The bulk of Uldrich’s book focuses on the specific leadership principles of the two commanders that greatly increased their chances for success on their journey. What they were able to model as leaders remains pertinent today to anyone in a leadership position – including civic leadership positions. Here are the ten principles Uldrich outlines, including a short description of each:
- Have a Passionate Purpose – Having a higher calling or purpose is extremely important when trying to motivate people to action. Purpose answers the question of “why” that is so often missing from our work and public life. A higher purpose can always be called upon when inevitable tensions arise, helping to keep a diverse team focused and motivated. Lewis and Clark were willing and able to blend their own self-interests in leading the Corps with the greater good of mankind and country, and inspired the Corps of Discovery with their clear values.

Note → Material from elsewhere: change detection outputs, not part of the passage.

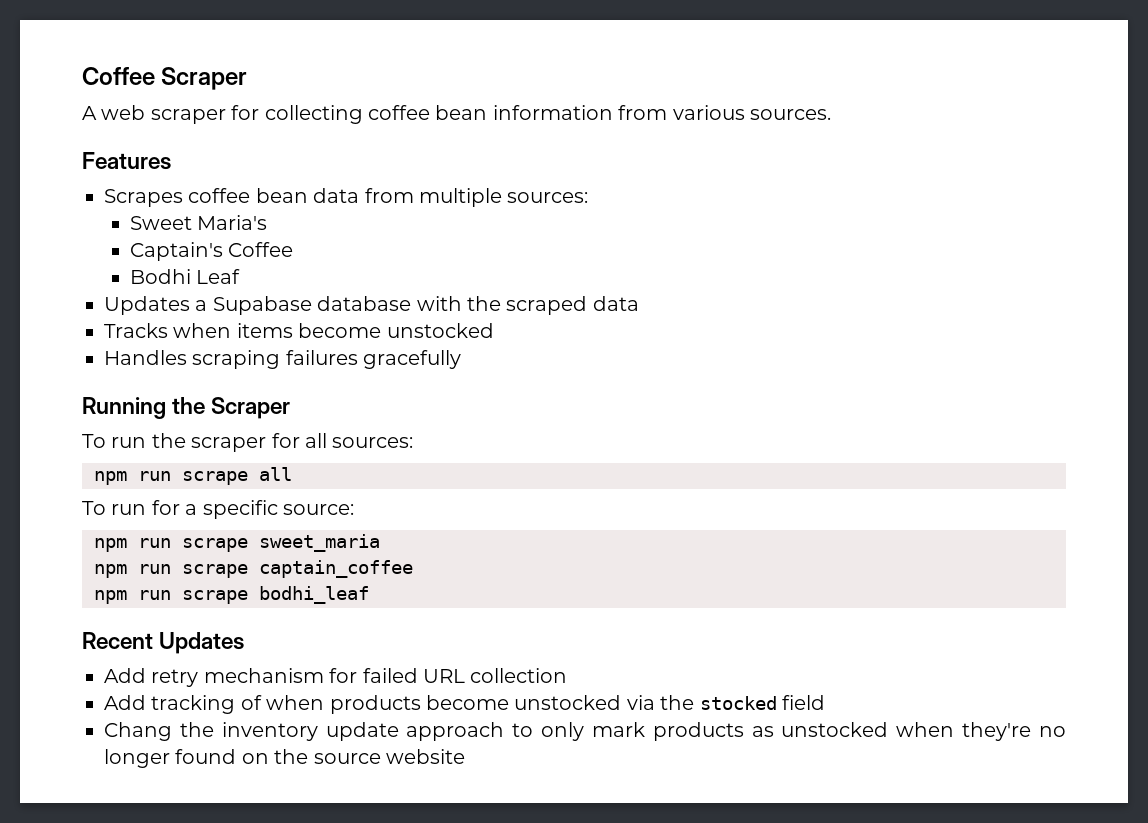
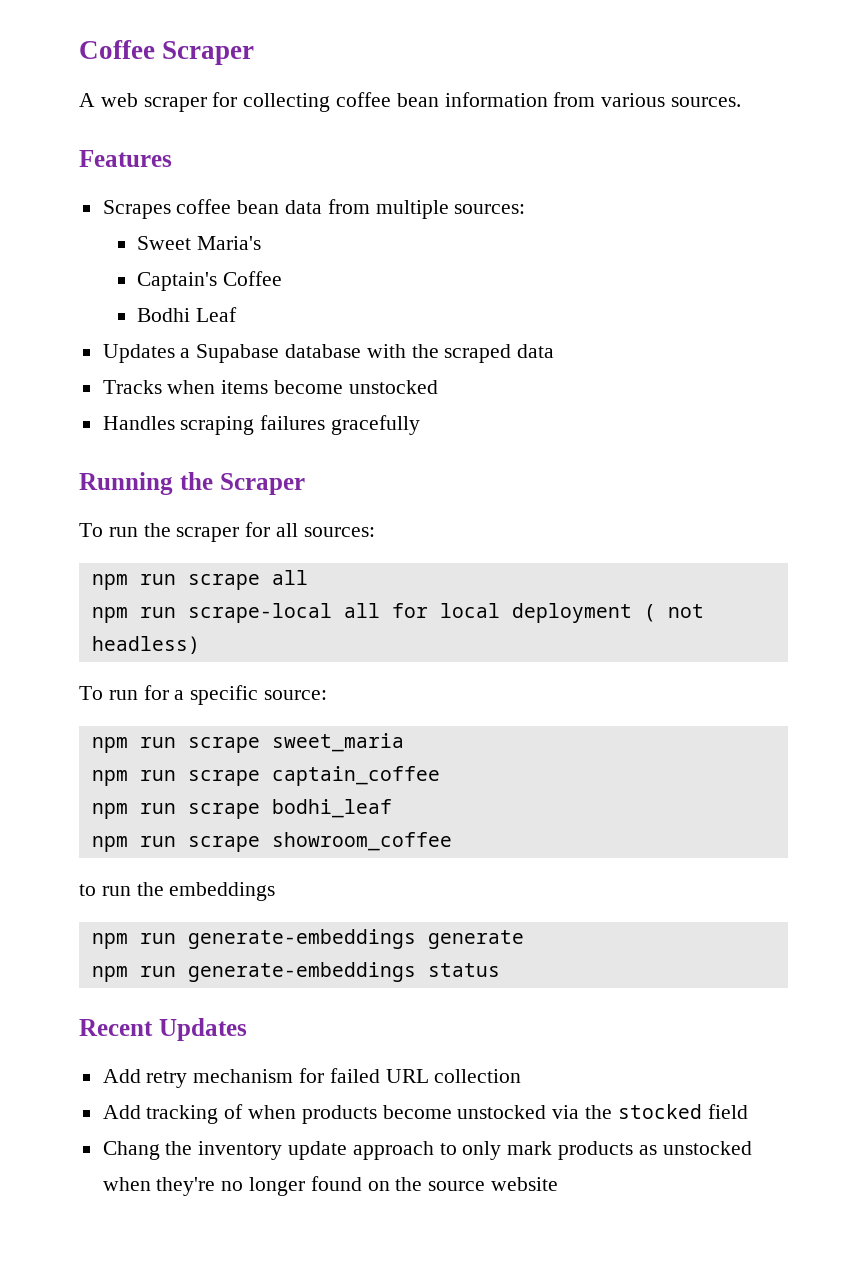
+ npm run scrape-local all for local deployment ( not headless)
+ npm run scrape showroom_coffee
+ to run the embeddings
+ npm run generate-embeddings generate
+ npm run generate-embeddings status

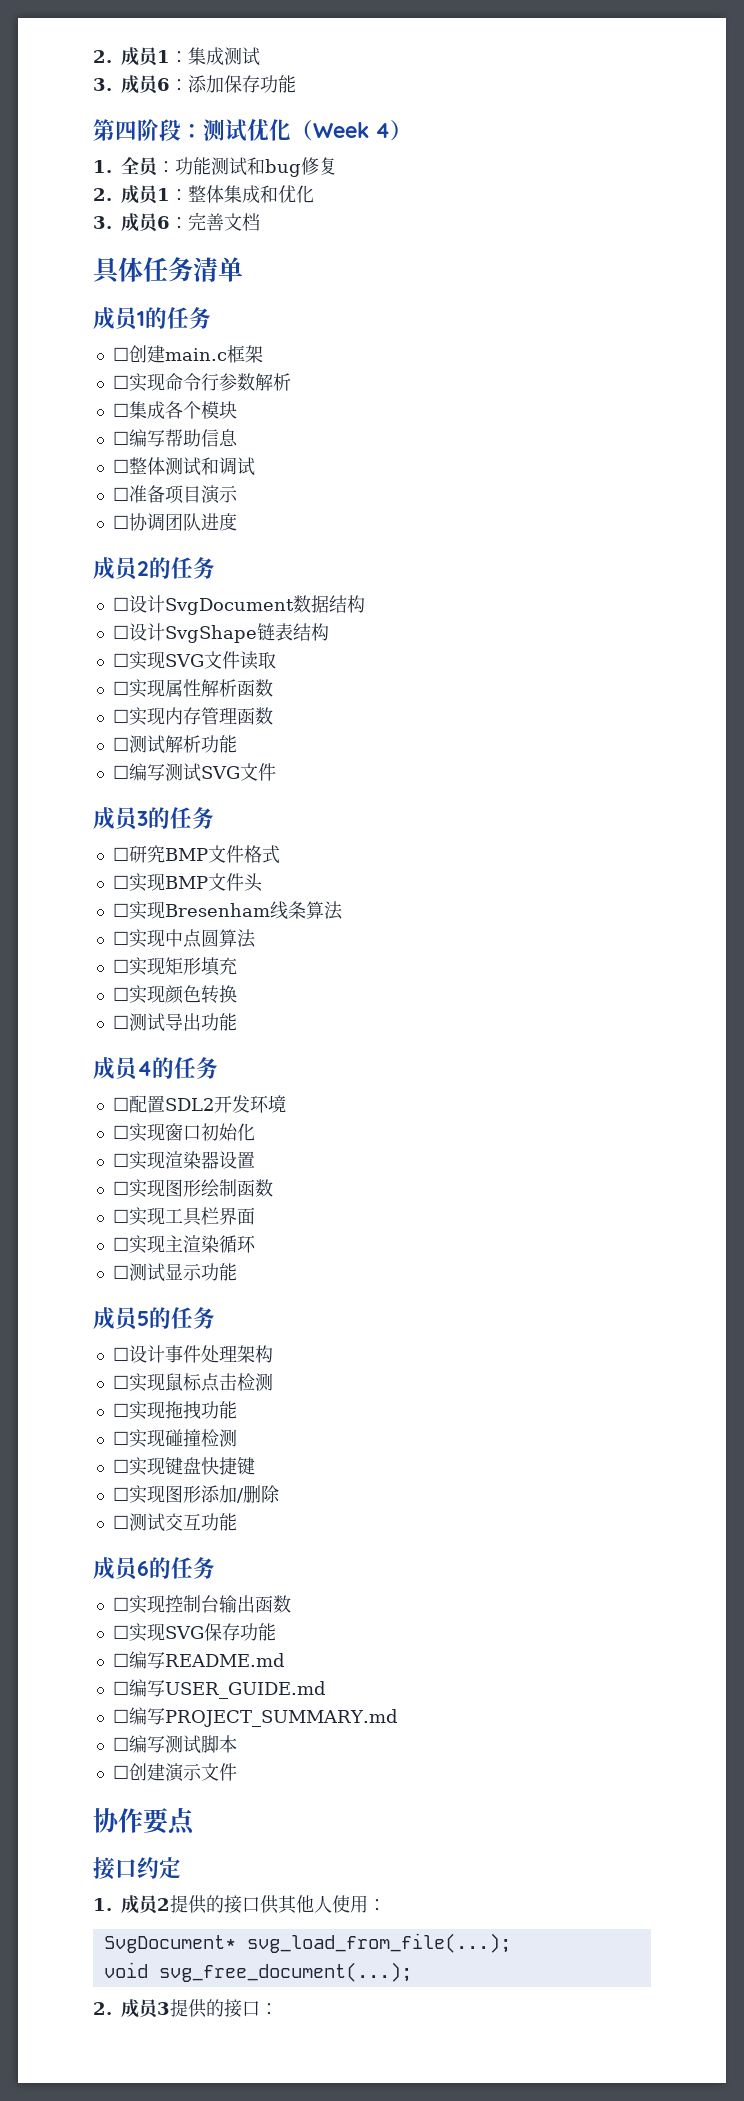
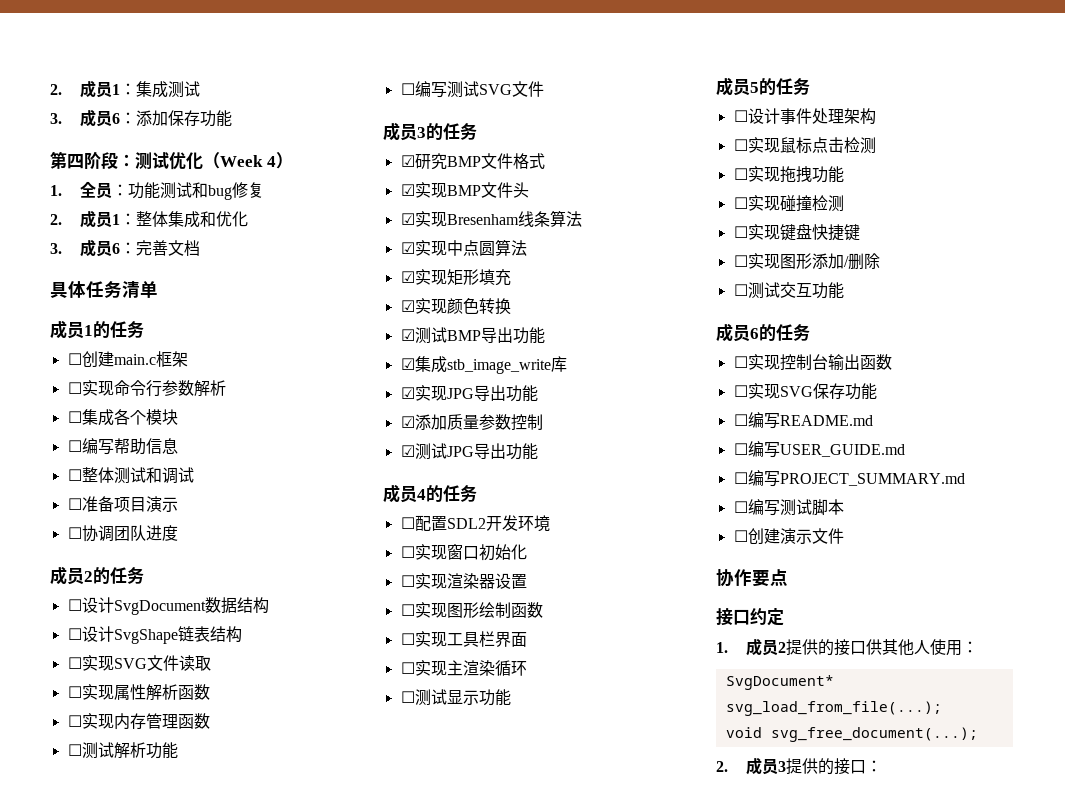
- ☐研究BMP文件格式
+ ☑研究BMP文件格式
- ☐实现BMP文件头
+ ☑实现BMP文件头
- ☐实现Bresenham线条算法
+ ☑实现Bresenham线条算法
- ☐实现中点圆算法
+ ☑实现中点圆算法
- ☐实现矩形填充
+ ☑实现矩形填充
- ☐实现颜色转换
+ ☑实现颜色转换
- ☐测试导出功能
+ ☑测试BMP导出功能
+ ☑集成stb_image_write库
+ ☑实现JPG导出功能
+ ☑添加质量参数控制
+ ☑测试JPG导出功能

- Work to Develop Productive Partnering –Sharing the role of leader, while difficult to implement, produces greater and more productive outcomes than the sum of its parts. This requires the leaders to take full advantage of their complimentary skills, diverse life experiences, trust, communication, and ability to present a united front. By tapping the skills of two leaders instead of one, they were able to handle diverse challenges and address dangerous situations to their greatest advantage.
- Develop “Future Think “– Strategic thinking is more than just planning ahead. It is about considering what might be coming around the next bend and being as prepared as one can be for what may happen next.
- Honor Differences – Diversity is not only the right thing to aspire to, but also a strategic necessity. Lewis and Clark created a team with a diverse set of skills, varied backgrounds and different worldly experiences of the men and woman on their team. Diversity means that there will be more and better ideas for the team to tap when unforeseen problems come your way.
- Employ Equitable Justice – This requires leaders to be unafraid to hold individuals accountable to promises made for the welfare of the whole team, while also showing compassion, patience, support and fairness to those who are trying to fulfill their role in the greater adventure.
- Model Absolute Responsibility – Lead from the “front” by being unafraid to model the way and to be the change you want to see. Being a role model has tremendous power and engenders a sense of trust and commitment from a team. Modeling, unlike telling or educating, is known to have the greatest impact on those who follow.
- Have Meaningful Mentoring – Seek and accept the experience of wisdom from leaders and mentors that have gone before you.
- Show Realistic Optimism — Believe in your people, refuse to allow pessimism to take over, focus on the positive, never complain or feel victimized by obstacles. People will be watching you to see how you respond to adversity. Always keep a positive-forward focus.
- Take Rational Risks – Application of reasoned and applied analysis cannot prevent failure, however, it can greatly increase the chances for success. The potential for failure should not be an excuse for inaction. Keep moving forward anyway, but with careful thinking and consideration for the risks involved.
- Cultivate a Corps of Discovery – The key to good leadership is to be impeccable with your word and consistent with your vision and mission. The clarity of your purpose and thinking will help any team to reach its goal. Good leaders help others to discover their own potential and limitations as they get to the goal with you.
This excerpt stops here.